Женщина повернула голову, в толстом ухе сверкнул ледяным огнем бриллиант, не меньше четверти карата. Камень был настоящий, высокой чистоты, не какой-нибудь фианит или циркон. Уж в этом Маргоша знала толк.

Одним из любимых ее развлечений было заходить в ювелирные магазины и долго, подробно разглядывать самые дорогие украшения, иногда с деловито-озадаченным лицом обращаясь к продавщице: простите, можно вот это колечко примерить? Ах, к нему есть еще и серьги? Ну, конечно, я примерю. Да, очень красиво. Сколько здесь? 0,14 карата в каждом камне? А какая чистота? А есть у вас что-нибудь такого же плана, только без лепесточка? Нет? Жалко… До слез было жалко себя, когда кто-то покупал у нее на глазах такие колечки-сережки, с лепесточками и без, с одним крупным камнем, с россыпью мелких вокруг. Она ревниво провожала взглядом каждую счастливую обладательницу настоящих камней. К ее ярко-зеленым глазам так подошли бы крупные изумруды. Изумруд — ее камень, он принес бы удачу. А бриллиант хранит от болезней, от сглаза. Все это ерунда, конечно, просто очень красиво и очень хочется… И особенно было обидно, когда камни сверкали на пальцах и в ушах у таких вот толстых безобразных теток.

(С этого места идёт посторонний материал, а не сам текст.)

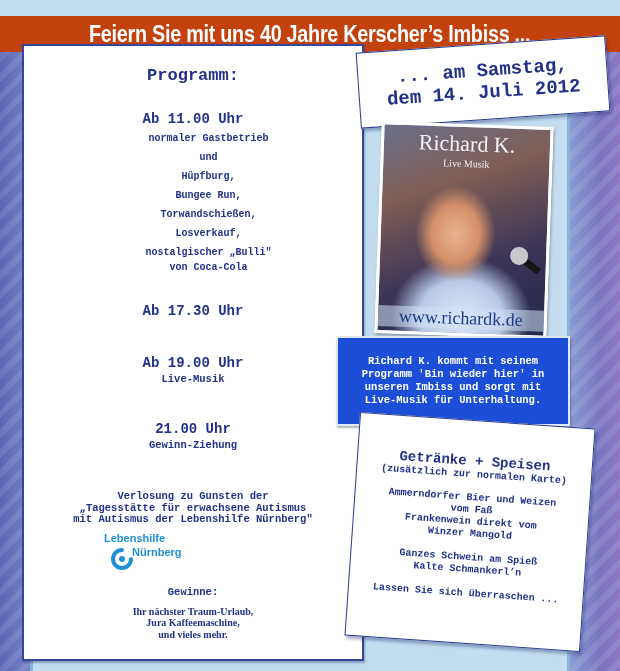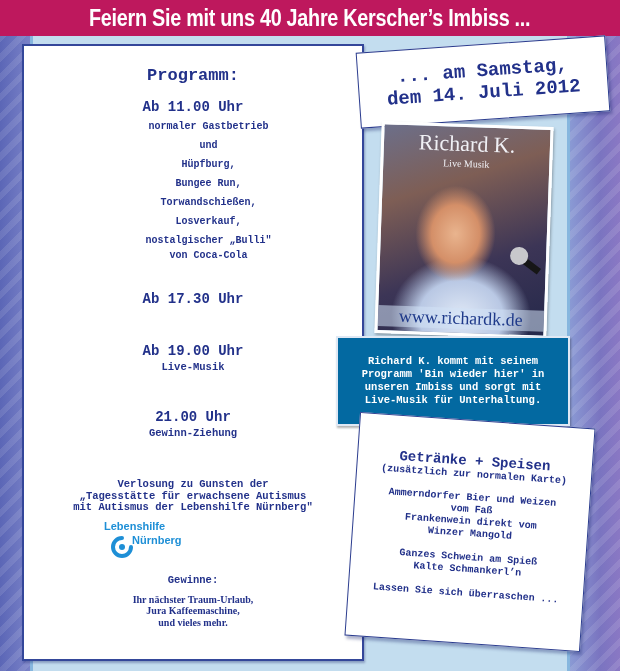"Feiern Sie mit uns 40" .header { background: #be185d -> #c2410c; top: 0 -> 16px }
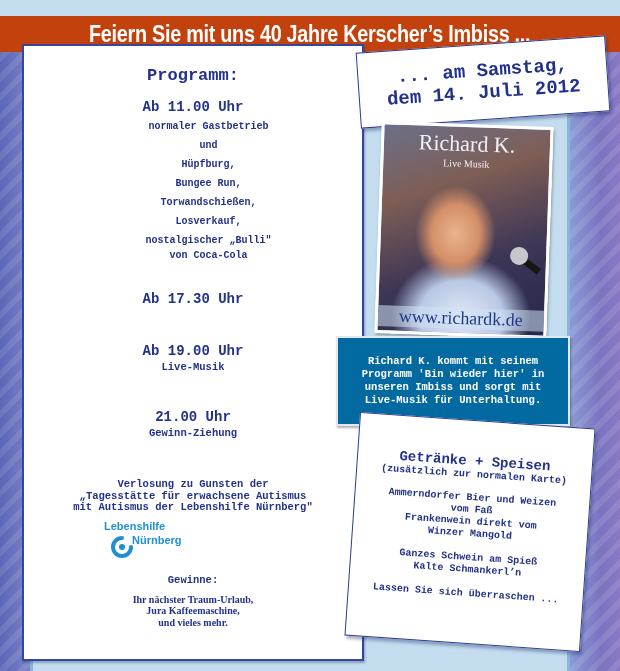"Ab 11.00 Uhr" .block { margin-top: 14px -> 26px }
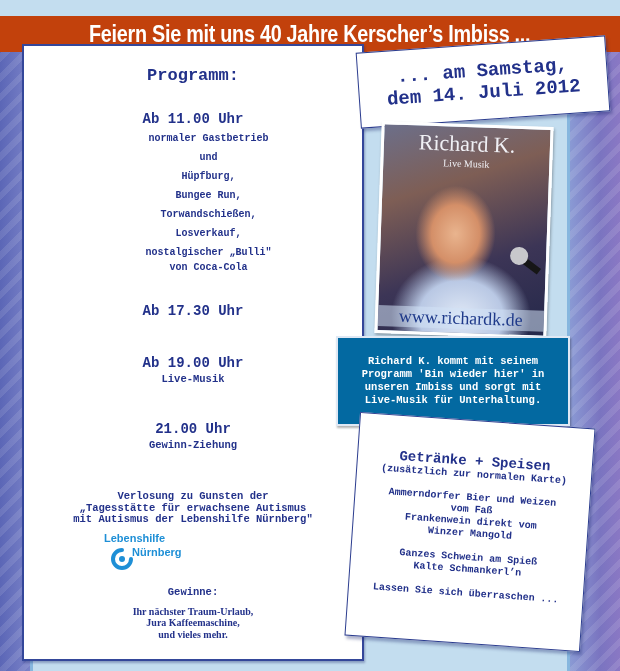"Richard K. kommt mit seinem" .info-box { background: #0369a1 -> #1d4ed8 }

Сейчас ее здорово разволновал и расстроил этот сверкающий камешек. Настоящий бриллиант в таком гадком, некрасивом чужом ухе.

Вагон выехал на свет, на станцию «Площадь Революции». Бриллиантовая тетка мужественно прокладывала Маргоше путь к выходу, перла как танк. Но, Господи, какая была шуба на этом толстозадом танке! Норочка, цвета какао с молоком, почти до полу. И не из кусочков, не турецкий ширпотреб.

Кто-то в медленной грубой толпе наступил на пятку. «Все. Сапогам конец», — спокойно подумала Маргоша, протиснулась к краю вестибюля и, опершись на холодное колено бронзовой колхозницы, рассмотрела оторванную подметку. Действительно, все. Можно доковылять до училища, а потом? Впереди бесконечная, беспощадная зима. Как пережить ее без теплых сапог? Можно занять денег. Можно. Есть в училище люди, которые дадут Маргоше взаймы. А отдавать как? Со стипендии? Смешно, в самом деле.

Маргоша взглянула вверх и встретила серьезный бронзовый взгляд колхозницы. Ладно, надо идти. Через пять минут начинается первая пара. Сценическая речь. Столетняя бабка Ангелина Ивановна ставила дикцию нескольким поколениям актеров Малого театра. Перед ней все училище трепещет. Опаздывать нельзя ни на секунду, старуха не выносит, когда на ее уроки опаздывают. Может выгнать, нажаловаться проректору.